What to work on: Should any entry include an image, skip the image and copy the entry exactly.

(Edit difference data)
>>>

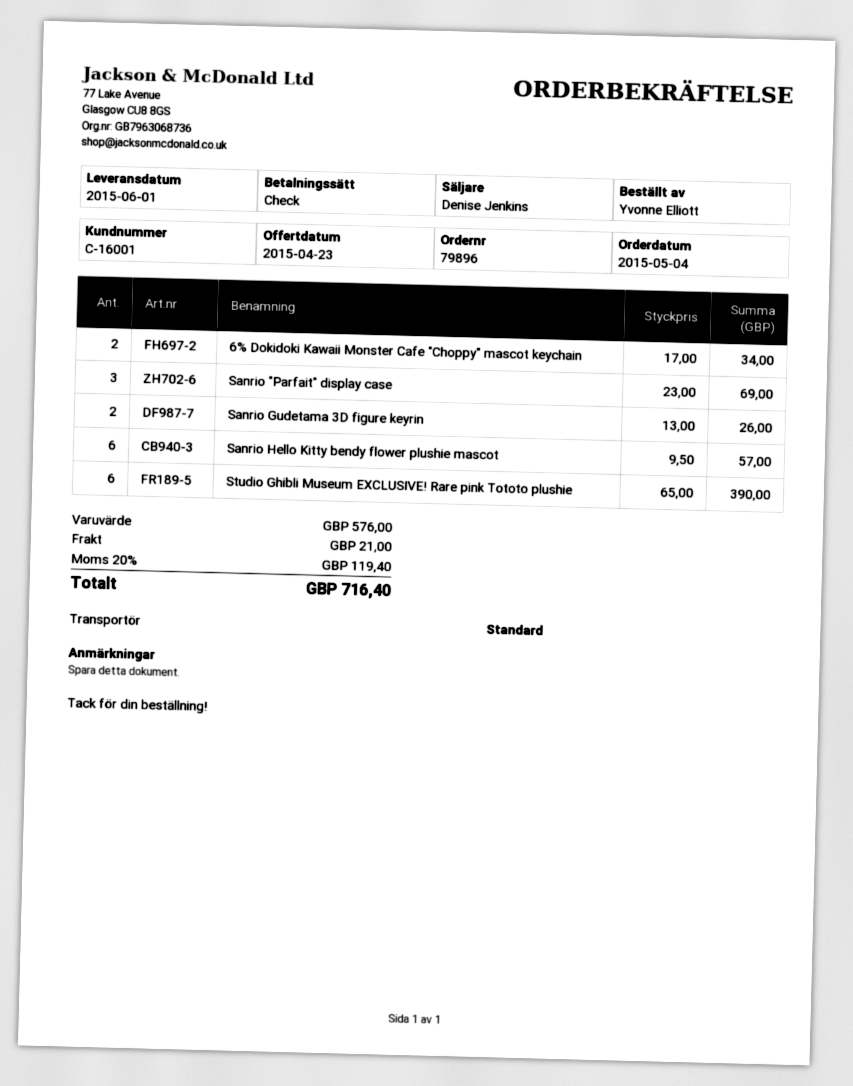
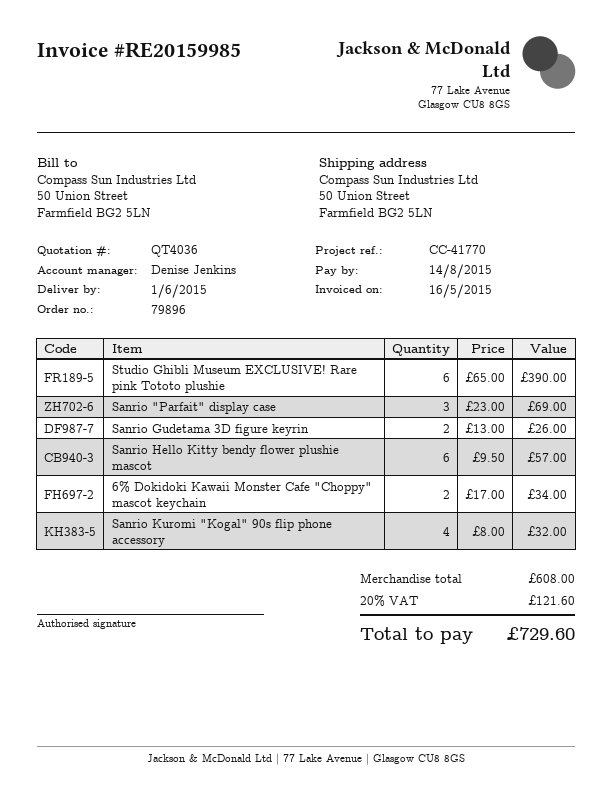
Sanrio Kuromi "Kogal" 90s flip phone accessory: none -> 4 x 8.00 = 32.00
subtotal: 576.00 -> 608.00
shipping: 21.00 -> none
tax: 20% = 119.40 -> 20% = 121.60
total: 716.40 -> 729.60

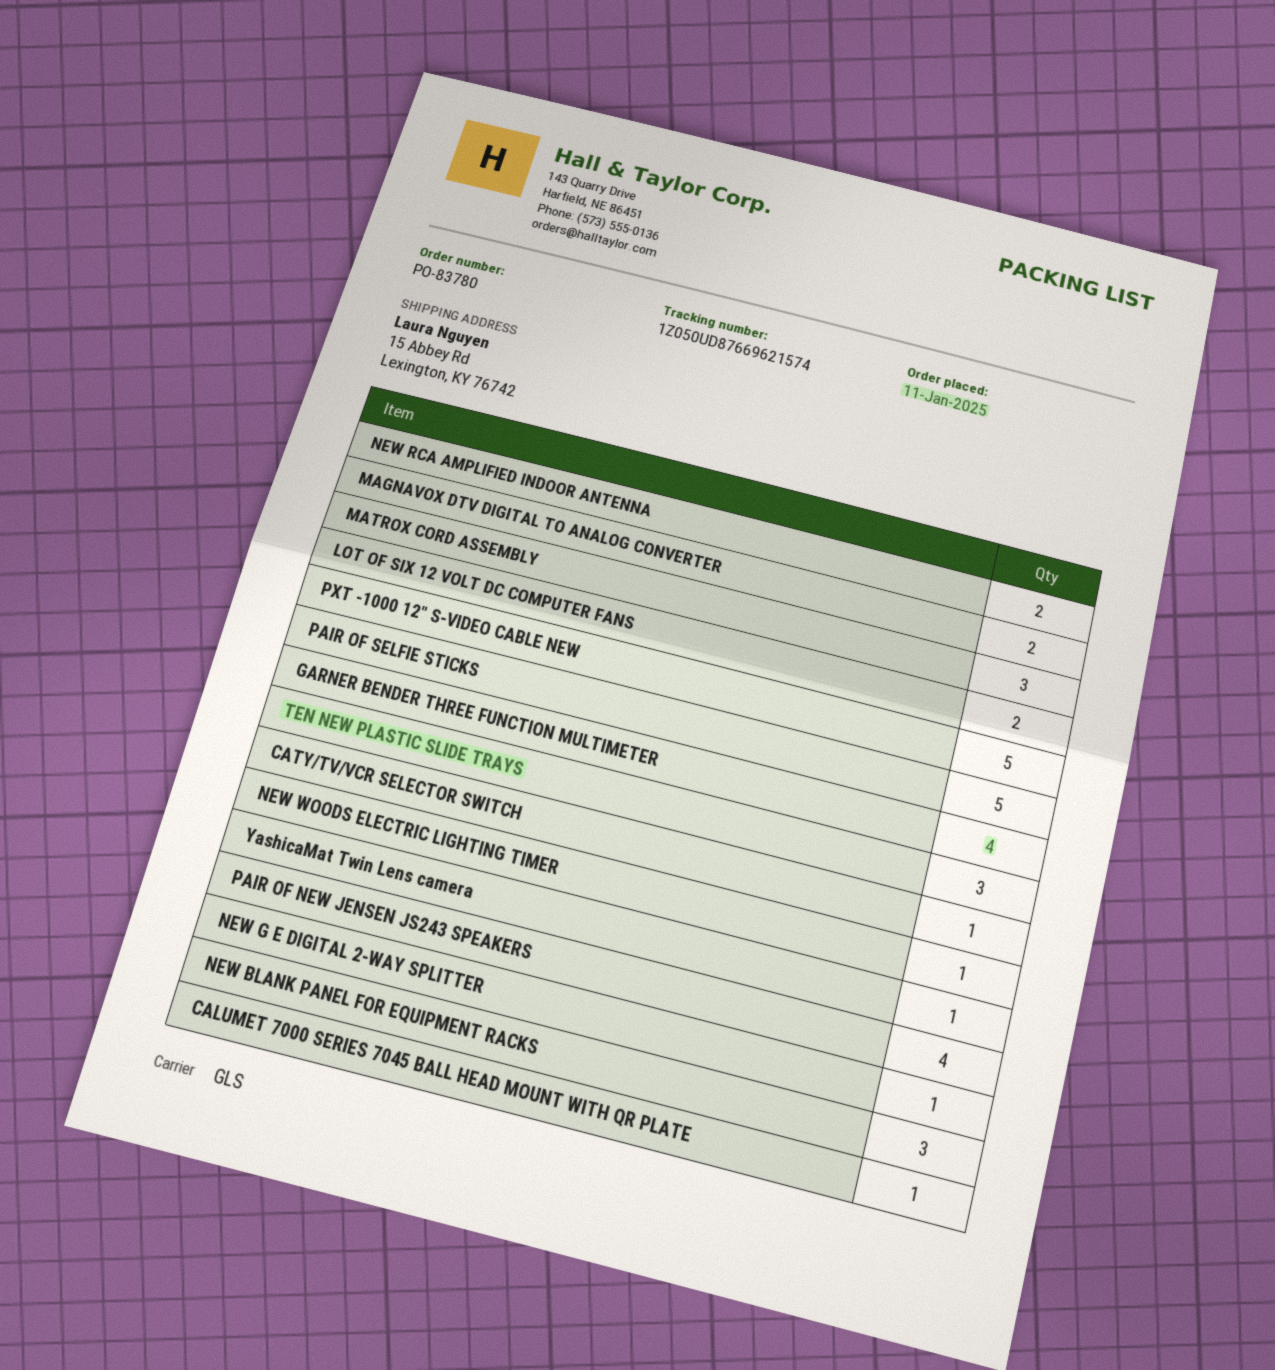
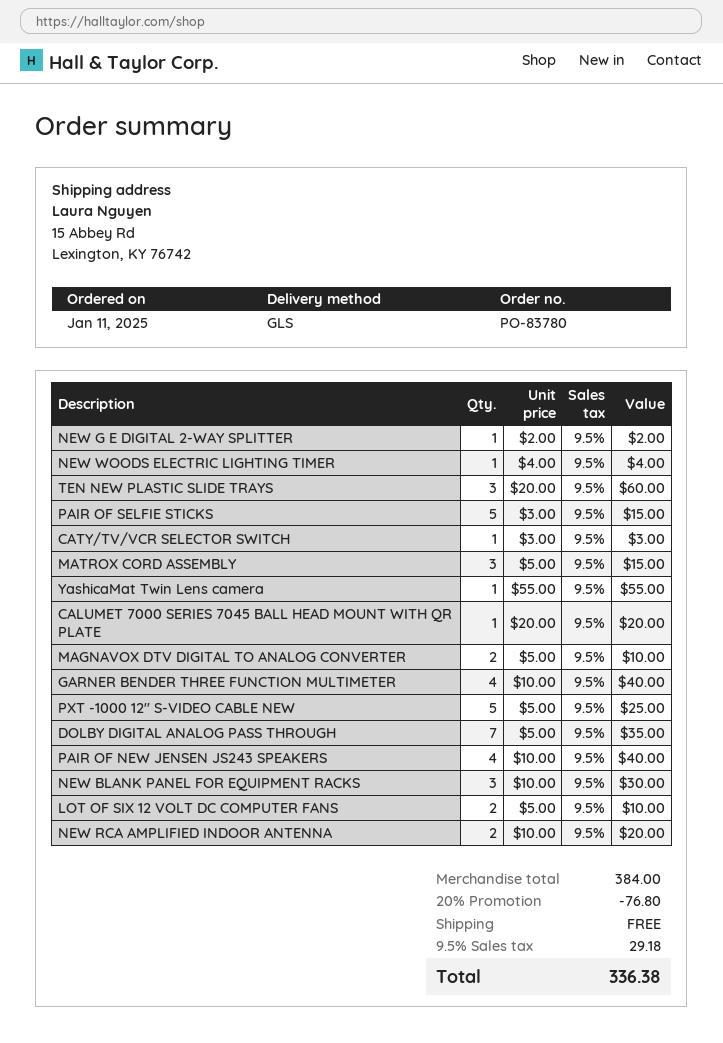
DOLBY DIGITAL ANALOG PASS THROUGH: none -> 7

<<<

Your solution:
Sanrio Kuromi "Kogal" 90s flip phone accessory: none -> 4 x 8.00 = 32.00
subtotal: 576.00 -> 608.00
shipping: 21.00 -> none
tax: 20% = 119.40 -> 20% = 121.60
total: 716.40 -> 729.60

DOLBY DIGITAL ANALOG PASS THROUGH: none -> 7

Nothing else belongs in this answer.